--- RECORDS FOR THE EXERCISE Enclosed Below ---
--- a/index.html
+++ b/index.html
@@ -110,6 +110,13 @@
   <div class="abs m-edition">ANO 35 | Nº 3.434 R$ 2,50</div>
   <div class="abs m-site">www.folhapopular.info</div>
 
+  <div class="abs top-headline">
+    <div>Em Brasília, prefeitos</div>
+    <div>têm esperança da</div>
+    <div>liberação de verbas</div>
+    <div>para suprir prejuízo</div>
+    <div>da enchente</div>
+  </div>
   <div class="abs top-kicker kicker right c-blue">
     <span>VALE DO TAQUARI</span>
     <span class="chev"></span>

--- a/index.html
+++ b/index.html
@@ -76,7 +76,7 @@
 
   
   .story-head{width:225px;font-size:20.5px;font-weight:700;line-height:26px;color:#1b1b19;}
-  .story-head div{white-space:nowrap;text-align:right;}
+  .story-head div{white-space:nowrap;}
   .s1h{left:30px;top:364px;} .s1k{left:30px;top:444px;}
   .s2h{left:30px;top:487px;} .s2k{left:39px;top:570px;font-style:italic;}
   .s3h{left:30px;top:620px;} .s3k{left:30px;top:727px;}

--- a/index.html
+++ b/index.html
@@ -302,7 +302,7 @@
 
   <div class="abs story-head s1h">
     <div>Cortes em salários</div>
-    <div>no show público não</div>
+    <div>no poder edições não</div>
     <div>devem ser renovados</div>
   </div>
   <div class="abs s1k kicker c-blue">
--- End of Enclosed RECORDS FOR THE EXERCISE ---
* ABOUT THIS EXERCISE *
Transcribe all the entries, keeping each one exactly as it is.

* TASK RESULT *
--- a/index.html
+++ b/index.html
@@ -110,6 +110,13 @@
   <div class="abs m-edition">ANO 35 | Nº 3.434 R$ 2,50</div>
   <div class="abs m-site">www.folhapopular.info</div>
 
+  <div class="abs top-headline">
+    <div>Em Brasília, prefeitos</div>
+    <div>têm esperança da</div>
+    <div>liberação de verbas</div>
+    <div>para suprir prejuízo</div>
+    <div>da enchente</div>
+  </div>
   <div class="abs top-kicker kicker right c-blue">
     <span>VALE DO TAQUARI</span>
     <span class="chev"></span>

--- a/index.html
+++ b/index.html
@@ -76,7 +76,7 @@
 
   
   .story-head{width:225px;font-size:20.5px;font-weight:700;line-height:26px;color:#1b1b19;}
-  .story-head div{white-space:nowrap;text-align:right;}
+  .story-head div{white-space:nowrap;}
   .s1h{left:30px;top:364px;} .s1k{left:30px;top:444px;}
   .s2h{left:30px;top:487px;} .s2k{left:39px;top:570px;font-style:italic;}
   .s3h{left:30px;top:620px;} .s3k{left:30px;top:727px;}

--- a/index.html
+++ b/index.html
@@ -302,7 +302,7 @@
 
   <div class="abs story-head s1h">
     <div>Cortes em salários</div>
-    <div>no show público não</div>
+    <div>no poder edições não</div>
     <div>devem ser renovados</div>
   </div>
   <div class="abs s1k kicker c-blue">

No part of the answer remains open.